Stamford Advocate

Omega-6s crank up pain of migraine

- Michael Roizen, M.D., and Mehmet Oz, M.D. Mehmet Oz, M.D. is host of “The Dr. Oz Show,” and Mike Roizen, M.D. is Chief Medical Officer at the Cleveland Clinic Wellness Institute. Submit your health questions at www.doctoroz.com.

Q: My migraine medication, which combines caffeine, acetaminop­hen and codeine, doesn’t help enough. What can I do — beyond medication­s — that might?

Gini K., Cedar Rapids, Iowa

A: Did you know that the World Health Organizati­on says migraine is the third most common disorder in the world?

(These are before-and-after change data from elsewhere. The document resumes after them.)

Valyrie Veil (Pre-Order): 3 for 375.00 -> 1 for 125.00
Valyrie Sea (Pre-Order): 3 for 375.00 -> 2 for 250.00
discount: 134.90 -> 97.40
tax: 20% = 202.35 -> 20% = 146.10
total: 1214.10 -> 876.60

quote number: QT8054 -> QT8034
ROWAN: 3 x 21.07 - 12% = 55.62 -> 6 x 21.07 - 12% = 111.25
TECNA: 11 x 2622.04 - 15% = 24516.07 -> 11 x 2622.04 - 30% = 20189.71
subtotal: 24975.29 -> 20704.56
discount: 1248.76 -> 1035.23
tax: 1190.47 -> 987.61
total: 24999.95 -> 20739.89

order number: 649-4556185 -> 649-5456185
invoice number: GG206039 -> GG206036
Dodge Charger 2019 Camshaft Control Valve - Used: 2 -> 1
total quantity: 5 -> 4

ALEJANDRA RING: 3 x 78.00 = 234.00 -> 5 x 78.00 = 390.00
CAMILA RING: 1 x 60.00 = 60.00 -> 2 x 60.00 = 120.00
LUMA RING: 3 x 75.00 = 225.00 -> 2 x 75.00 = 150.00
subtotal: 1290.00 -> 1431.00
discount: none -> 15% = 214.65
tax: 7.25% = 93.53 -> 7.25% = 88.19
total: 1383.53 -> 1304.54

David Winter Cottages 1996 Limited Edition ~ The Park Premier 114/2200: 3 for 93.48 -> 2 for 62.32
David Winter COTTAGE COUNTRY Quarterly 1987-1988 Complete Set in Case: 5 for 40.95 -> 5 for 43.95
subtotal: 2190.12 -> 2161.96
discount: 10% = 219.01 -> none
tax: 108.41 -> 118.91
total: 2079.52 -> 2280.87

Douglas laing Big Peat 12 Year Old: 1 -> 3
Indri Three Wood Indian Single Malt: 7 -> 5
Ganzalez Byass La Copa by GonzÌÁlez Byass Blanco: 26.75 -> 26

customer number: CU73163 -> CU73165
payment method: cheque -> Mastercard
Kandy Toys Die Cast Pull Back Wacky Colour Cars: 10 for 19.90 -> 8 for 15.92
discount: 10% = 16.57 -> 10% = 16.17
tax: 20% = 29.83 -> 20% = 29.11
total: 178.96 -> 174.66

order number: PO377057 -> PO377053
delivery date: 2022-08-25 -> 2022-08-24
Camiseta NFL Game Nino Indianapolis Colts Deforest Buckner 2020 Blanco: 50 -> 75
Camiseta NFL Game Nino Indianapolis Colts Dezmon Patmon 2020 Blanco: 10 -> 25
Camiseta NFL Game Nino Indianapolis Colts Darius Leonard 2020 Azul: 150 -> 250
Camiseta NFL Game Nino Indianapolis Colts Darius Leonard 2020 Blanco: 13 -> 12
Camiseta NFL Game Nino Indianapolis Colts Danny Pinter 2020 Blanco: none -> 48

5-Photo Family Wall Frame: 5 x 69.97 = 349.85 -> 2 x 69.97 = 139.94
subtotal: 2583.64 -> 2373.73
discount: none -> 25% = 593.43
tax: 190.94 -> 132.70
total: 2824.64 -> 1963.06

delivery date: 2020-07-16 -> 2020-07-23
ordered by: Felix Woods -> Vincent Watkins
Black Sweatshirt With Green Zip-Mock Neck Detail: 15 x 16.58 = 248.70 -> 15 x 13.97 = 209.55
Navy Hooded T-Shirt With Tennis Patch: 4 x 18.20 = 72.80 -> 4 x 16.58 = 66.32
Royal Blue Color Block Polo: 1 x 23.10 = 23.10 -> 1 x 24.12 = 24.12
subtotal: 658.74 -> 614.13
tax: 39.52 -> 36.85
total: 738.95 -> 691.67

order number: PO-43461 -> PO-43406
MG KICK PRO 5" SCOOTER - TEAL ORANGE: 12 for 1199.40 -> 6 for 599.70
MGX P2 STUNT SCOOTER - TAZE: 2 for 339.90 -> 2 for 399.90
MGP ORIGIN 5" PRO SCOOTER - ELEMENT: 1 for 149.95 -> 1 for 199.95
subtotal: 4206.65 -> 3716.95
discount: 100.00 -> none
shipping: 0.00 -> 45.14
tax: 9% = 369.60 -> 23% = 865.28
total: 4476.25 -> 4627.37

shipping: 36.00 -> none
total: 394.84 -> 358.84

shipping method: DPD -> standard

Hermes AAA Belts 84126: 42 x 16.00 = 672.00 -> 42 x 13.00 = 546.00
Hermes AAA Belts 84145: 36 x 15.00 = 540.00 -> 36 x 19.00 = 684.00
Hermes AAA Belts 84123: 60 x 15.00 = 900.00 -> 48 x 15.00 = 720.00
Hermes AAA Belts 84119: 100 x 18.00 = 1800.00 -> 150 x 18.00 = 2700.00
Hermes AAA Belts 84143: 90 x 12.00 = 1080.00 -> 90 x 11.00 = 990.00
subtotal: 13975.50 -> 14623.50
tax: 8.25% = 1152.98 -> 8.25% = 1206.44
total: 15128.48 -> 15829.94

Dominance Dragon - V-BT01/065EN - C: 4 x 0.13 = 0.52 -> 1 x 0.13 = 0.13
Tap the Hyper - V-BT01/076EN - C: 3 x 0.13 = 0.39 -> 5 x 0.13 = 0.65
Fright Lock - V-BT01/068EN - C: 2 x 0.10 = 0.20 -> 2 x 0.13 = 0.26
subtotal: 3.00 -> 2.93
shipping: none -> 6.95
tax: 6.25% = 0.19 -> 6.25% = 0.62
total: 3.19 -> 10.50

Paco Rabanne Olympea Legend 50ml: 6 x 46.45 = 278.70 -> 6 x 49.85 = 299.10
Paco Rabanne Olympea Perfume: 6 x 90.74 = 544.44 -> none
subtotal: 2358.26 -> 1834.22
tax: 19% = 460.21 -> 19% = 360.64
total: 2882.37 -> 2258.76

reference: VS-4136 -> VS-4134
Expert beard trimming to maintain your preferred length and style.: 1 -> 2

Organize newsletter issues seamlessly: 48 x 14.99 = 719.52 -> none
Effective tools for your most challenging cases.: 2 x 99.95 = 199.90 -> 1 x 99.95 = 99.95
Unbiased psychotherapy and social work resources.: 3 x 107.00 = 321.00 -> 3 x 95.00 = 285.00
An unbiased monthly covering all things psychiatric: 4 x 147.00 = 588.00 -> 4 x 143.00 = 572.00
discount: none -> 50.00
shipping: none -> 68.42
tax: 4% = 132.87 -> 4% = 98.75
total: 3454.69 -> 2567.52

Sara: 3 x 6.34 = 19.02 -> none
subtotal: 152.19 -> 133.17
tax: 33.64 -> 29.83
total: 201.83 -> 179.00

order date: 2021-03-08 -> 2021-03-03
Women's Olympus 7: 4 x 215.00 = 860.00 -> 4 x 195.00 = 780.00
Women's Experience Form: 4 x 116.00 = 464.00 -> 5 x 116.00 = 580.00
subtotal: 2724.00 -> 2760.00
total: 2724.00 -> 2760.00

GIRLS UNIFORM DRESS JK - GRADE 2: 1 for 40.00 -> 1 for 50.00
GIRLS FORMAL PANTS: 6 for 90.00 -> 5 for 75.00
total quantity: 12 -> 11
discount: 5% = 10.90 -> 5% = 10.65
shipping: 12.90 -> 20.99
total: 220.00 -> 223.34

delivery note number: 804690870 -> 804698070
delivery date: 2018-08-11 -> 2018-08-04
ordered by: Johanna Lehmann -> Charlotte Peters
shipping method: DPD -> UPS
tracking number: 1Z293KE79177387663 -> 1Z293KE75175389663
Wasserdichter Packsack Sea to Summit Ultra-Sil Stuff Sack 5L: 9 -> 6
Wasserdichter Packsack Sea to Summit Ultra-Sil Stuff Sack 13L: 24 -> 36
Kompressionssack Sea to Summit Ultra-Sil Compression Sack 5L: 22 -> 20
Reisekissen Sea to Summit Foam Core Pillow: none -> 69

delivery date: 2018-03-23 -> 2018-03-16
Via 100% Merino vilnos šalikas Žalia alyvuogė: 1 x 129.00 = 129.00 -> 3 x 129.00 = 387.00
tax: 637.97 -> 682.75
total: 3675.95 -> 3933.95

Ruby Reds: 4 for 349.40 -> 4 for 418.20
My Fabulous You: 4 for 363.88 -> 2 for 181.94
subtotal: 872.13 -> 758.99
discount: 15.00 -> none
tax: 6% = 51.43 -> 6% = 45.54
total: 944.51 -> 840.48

More than 39 million of your fellow Americans regularly get attacks that last from four to 72 hours.

Unfortunat­ely, we’re just beginning to truly understand migraines and how to treat them.

The newest theory is that the pain is triggered when an immune system enzyme and a messenger that influences hormones and neurotrans­mitters disrupt neural pathways in the upper cervical nerves, peripheral nervous system or the hypothalam­us.

There are four monoclonal antibodies newly approved by the Food and Drug Administra­tion that may address those causes by inhibiting the action of a specific neurotrans­mitter.

About 50% to 75% of people who take one of the antibodies say their migraine frequency is cut by 60% to 75%. But that still leaves a lot of folks in a lot of pain.

Well, a newly discovered dietary adjustment may tip the balance! Turns out that a lack of the omega-3 fatty acids EPA and DHA in your diet and an overabunda­nce of omega-6s can crank up migraine pain.

A study in The BMJ found that compared with people who had a diet loaded with omega-6, those folks who consumed more EPA and DHA experience­d a 30% to 40% reduction in headache hours per day and headache days per month.

Omega-6 lurks in most prepared foods, such as mayo, salad dressings, chips, baked goods, fast and restaurant food, sauces and shortening, as well as in red meats and poultry raised on soy and corn. It predominat­es in vegetable oils such as safflower, corn and soy. So, slash your intake of prepared foods and increase your intake of fatty fish, like salmon, herring, anchovies and sardines, as well as chia seeds, Brussels sprouts and walnuts.

Give it a month. We think you may be surprised by the benefits.